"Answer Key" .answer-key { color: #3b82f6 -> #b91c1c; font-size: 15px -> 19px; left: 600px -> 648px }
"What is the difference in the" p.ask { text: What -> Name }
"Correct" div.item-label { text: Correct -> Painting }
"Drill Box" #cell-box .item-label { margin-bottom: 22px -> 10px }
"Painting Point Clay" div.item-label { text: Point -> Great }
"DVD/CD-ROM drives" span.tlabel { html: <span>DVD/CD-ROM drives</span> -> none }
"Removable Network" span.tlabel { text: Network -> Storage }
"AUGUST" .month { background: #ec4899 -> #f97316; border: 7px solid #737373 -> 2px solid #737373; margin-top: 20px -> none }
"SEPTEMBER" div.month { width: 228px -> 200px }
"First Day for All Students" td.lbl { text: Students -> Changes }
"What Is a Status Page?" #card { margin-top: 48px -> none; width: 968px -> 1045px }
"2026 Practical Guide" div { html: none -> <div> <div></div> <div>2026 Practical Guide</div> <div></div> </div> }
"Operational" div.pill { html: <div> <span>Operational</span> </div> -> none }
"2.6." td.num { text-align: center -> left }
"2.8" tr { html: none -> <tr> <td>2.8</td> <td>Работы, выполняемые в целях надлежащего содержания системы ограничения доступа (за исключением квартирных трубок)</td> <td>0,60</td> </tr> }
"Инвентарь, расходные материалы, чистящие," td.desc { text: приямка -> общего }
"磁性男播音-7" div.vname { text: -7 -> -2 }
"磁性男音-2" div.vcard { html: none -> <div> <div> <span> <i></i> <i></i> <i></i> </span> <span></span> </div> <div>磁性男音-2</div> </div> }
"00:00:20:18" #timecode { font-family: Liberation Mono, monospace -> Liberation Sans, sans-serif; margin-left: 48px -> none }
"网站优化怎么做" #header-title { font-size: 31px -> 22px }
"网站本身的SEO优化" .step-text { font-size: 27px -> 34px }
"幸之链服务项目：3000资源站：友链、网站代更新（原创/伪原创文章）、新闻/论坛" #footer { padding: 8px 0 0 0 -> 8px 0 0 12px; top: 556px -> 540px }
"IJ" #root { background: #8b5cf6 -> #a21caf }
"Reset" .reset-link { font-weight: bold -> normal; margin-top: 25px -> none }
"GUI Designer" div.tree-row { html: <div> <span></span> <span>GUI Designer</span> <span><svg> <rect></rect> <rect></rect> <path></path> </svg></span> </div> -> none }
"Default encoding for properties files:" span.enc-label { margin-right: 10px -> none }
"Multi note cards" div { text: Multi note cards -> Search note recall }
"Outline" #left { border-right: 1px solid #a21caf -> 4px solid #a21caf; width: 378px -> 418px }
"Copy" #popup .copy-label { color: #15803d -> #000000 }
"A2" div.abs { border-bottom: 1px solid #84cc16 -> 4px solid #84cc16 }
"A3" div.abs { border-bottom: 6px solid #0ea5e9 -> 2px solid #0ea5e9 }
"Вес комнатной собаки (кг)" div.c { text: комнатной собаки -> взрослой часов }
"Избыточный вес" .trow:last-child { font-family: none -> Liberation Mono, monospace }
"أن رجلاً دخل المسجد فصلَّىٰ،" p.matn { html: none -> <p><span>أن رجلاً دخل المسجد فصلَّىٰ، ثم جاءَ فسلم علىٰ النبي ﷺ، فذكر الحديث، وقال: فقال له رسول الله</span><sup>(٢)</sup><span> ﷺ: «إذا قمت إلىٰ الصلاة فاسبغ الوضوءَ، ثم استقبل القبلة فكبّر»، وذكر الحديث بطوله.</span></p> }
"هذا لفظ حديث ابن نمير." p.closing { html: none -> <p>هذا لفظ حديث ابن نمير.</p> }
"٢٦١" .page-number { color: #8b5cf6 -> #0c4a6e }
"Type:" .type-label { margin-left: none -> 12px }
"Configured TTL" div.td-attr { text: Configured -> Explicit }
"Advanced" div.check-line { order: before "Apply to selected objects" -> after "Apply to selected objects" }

§ §

Exercise details:
The lines above from the one containing "html: <div> <span>Operational</span>" through the one containing "font-weight: bold ->" are to be set down exactly, and no others.

Exercise result:
"Operational" div.pill { html: <div> <span>Operational</span> </div> -> none }
"2.6." td.num { text-align: center -> left }
"2.8" tr { html: none -> <tr> <td>2.8</td> <td>Работы, выполняемые в целях надлежащего содержания системы ограничения доступа (за исключением квартирных трубок)</td> <td>0,60</td> </tr> }
"Инвентарь, расходные материалы, чистящие," td.desc { text: приямка -> общего }
"磁性男播音-7" div.vname { text: -7 -> -2 }
"磁性男音-2" div.vcard { html: none -> <div> <div> <span> <i></i> <i></i> <i></i> </span> <span></span> </div> <div>磁性男音-2</div> </div> }
"00:00:20:18" #timecode { font-family: Liberation Mono, monospace -> Liberation Sans, sans-serif; margin-left: 48px -> none }
"网站优化怎么做" #header-title { font-size: 31px -> 22px }
"网站本身的SEO优化" .step-text { font-size: 27px -> 34px }
"幸之链服务项目：3000资源站：友链、网站代更新（原创/伪原创文章）、新闻/论坛" #footer { padding: 8px 0 0 0 -> 8px 0 0 12px; top: 556px -> 540px }
"IJ" #root { background: #8b5cf6 -> #a21caf }
"Reset" .reset-link { font-weight: bold -> normal; margin-top: 25px -> none }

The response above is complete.